WONCA SIG on Health Equity September news

Welcome to the WONCA Special Interest Group on Health Equity news. In this edition we would like to share with you our excitement towards the upcoming WONCA Europe conference where we have been invited to host a Health Equity workshop. In addition to this, our convener shares with us some interesting and related experiences this summer.

Save the date: SIG Health Equity Workshop in Istanbul

In the upcoming WONCA Europe Conference in Istanbul, due to take place on the 22nd-25th October, 2015, we will be conducting a Health Equity workshop. Here, we will asses the use of Primary care as strategy to tackle health inequities in Europe.

This workshop will enable the participants to:
- Understand trends in health inequity across Europe and European primary care systems;
- Reflect on the role of primary care in reducing health inequity;
- Consider specific actions that can be taken to improve health equity, based on experience in different countries.

We will be sending out details later regarding schedules and location. Keep a look out through our mailing list and blogs. We look forward to seeing you and hearing about all the different experiences and ideas.

As always we welcome contributions from anyone who shares the same interest in us in the strive for health equity. If there you have any interesting experience, or materials you would like to share, or you are interested in subscribing to our mailing list, feel free to direct your emails to: SIGhealthequity@wonca.net

Reflection: UCL Summer School on Social Determinants of Health (29/6- 3/7/2015)

During this summer, our convener was invited to UCL Social Determinants of Health Summer School run by Prof Marmot’s Centre on Health Equity in London, which attracted 48 delegates from across the world including the USA, Europe and Asia. The summer school was opened with Sir Michael Marmot himself with presentations and discussions into the various aspects of social determinants of health.

Through interactive discussions the summer school highlighted the vast expanse of health equity right from biological and social foundations all the way to macro-level of global governance and health policies. Topics included a focus on health inequity of psychological stress, early childhood development, but also health equity in disability, and within gender and health.
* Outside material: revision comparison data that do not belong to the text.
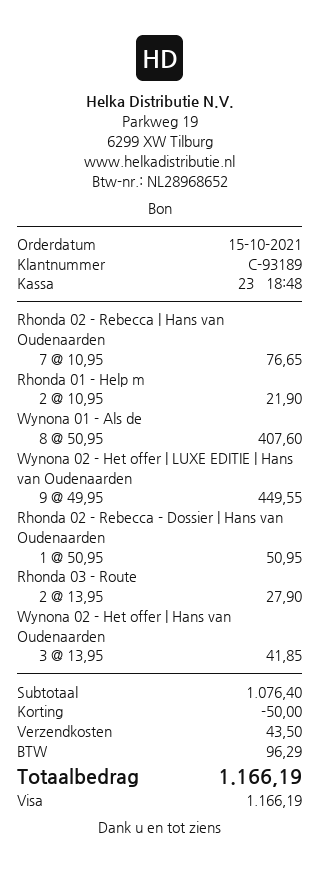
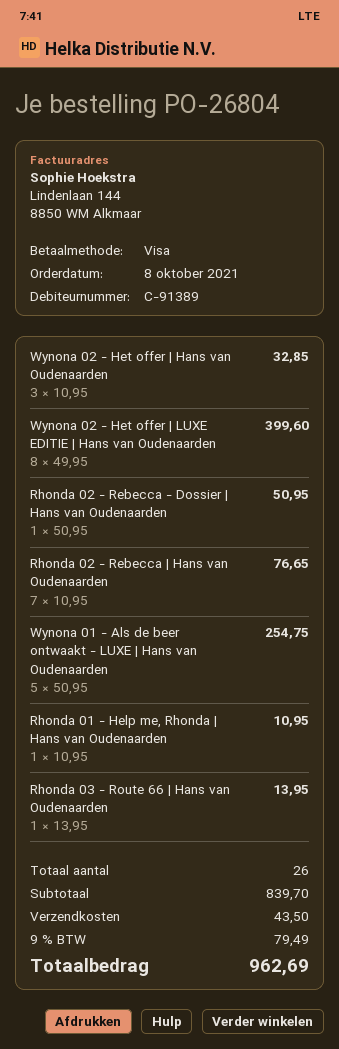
order date: 2021-10-15 -> 2021-10-08
customer number: C-93189 -> C-91389
Rhonda 01 - Help m: 2 x 10.95 = 21.90 -> 1 x 10.95 = 10.95
Wynona 01 - Als de: 8 x 50.95 = 407.60 -> 5 x 50.95 = 254.75
Wynona 02 - Het offer | LUXE EDITIE | Hans van Oudenaarden: 9 x 49.95 = 449.55 -> 8 x 49.95 = 399.60
Rhonda 03 - Route: 2 x 13.95 = 27.90 -> 1 x 13.95 = 13.95
Wynona 02 - Het offer | Hans van Oudenaarden: 3 x 13.95 = 41.85 -> 3 x 10.95 = 32.85
subtotal: 1076.40 -> 839.70
discount: 50.00 -> none
tax: 96.29 -> 79.49
total: 1166.19 -> 962.69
“It was certainly very informative and stimulating. This summer school was very useful for me as the Convener of Health Equity Special Interest Group." - Dr William Wong

Image: Dr William Wong (Centre), with other members of the Summer School


Food for thought

Discrimination and Health Equity

Our world, becoming ever more globalised brings about continuously changing dynamics between and within countries; shifts in cultural and societal dynamics are inevitable. Much evidence has shown that discrimination can be to disruptive psychological well-being (Schmitt et al 2014). Yet Williams et al, back in 2003 pointed out a relationship between discrimination, specifically ethnic discrimination, on health: “Subjective experience of racial bias may be a neglected determinant of health and a contributor to racial disparities in health”

Their study, interestingly also highlight the lack of tools used to study racial discrimination. Linking this to clinical practise, Meeuwesen et al (2006) found that even in clinical practise, there were differences between consultations of Dutch doctors to Dutch and non-Dutch patients of ethnic minorities. Hence discrimination presents an important aspect which can impact health equity all over the world in local and contextual ways.

Meeuwesen et al.. (2006). Do Dutch doctors communicate differently with immigrant patients than with Dutch patients?. Social Science & Medicine, 63(), 2407–2417.
Schmitt et al.. (2014). The Consequences of Perceived Discrimination for Psychological Well-Being: A Meta-Analytic Review. American Psychological Association, 140(4), 921-948.
Williams, D. .R, Neighbors, H. .W & Jackson, J. .S. (2003). Racial/Ethnic Discrimination and Health: Findings From Community Studies. American Journal of Public Health, 93(2), 200-208.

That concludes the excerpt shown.